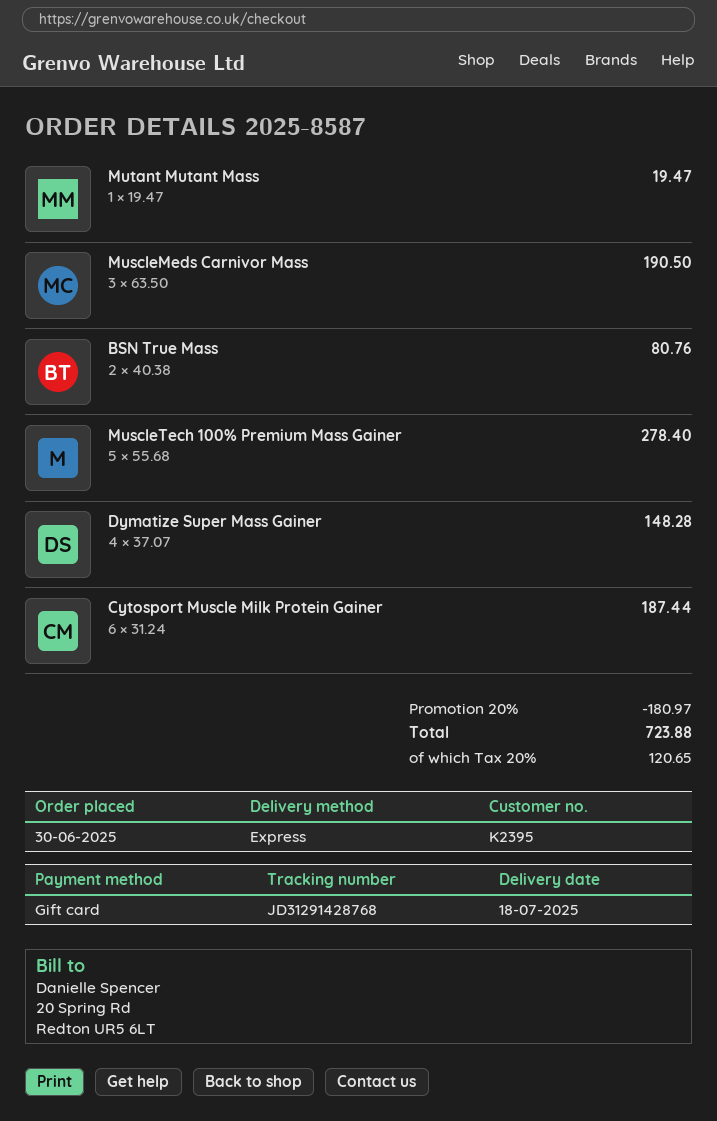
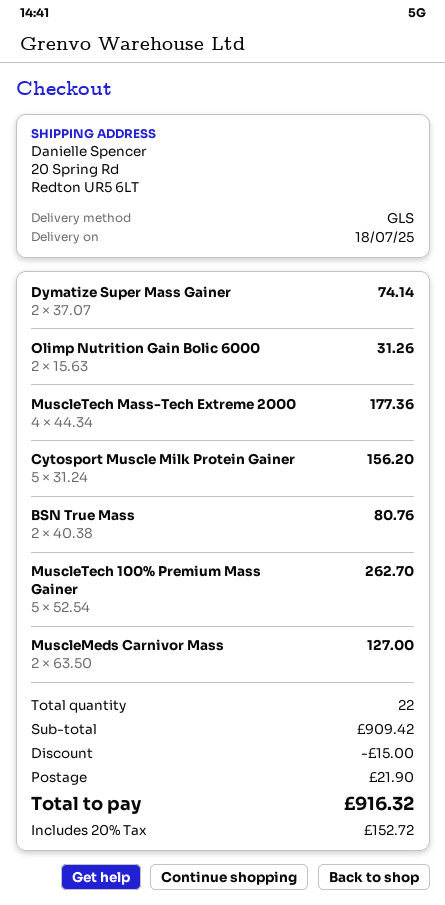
shipping method: express -> GLS
Mutant Mutant Mass: 1 x 19.47 = 19.47 -> none
MuscleMeds Carnivor Mass: 3 x 63.50 = 190.50 -> 2 x 63.50 = 127.00
MuscleTech 100% Premium Mass Gainer: 5 x 55.68 = 278.40 -> 5 x 52.54 = 262.70
Dymatize Super Mass Gainer: 4 x 37.07 = 148.28 -> 2 x 37.07 = 74.14
Cytosport Muscle Milk Protein Gainer: 6 x 31.24 = 187.44 -> 5 x 31.24 = 156.20
Olimp Nutrition Gain Bolic 6000: none -> 2 x 15.63 = 31.26
MuscleTech Mass-Tech Extreme 2000: none -> 4 x 44.34 = 177.36
discount: 180.97 -> 15.00
shipping: none -> 21.90
tax: 20% = 120.65 -> 20% = 152.72
total: 723.88 -> 916.32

########

● How to complete this task
This exercise calls for the lines from the one holding "discount: 180.97 -> 15.00" through the end of the entries, transcribed exactly and with nothing more.

● Solved problem
discount: 180.97 -> 15.00
shipping: none -> 21.90
tax: 20% = 120.65 -> 20% = 152.72
total: 723.88 -> 916.32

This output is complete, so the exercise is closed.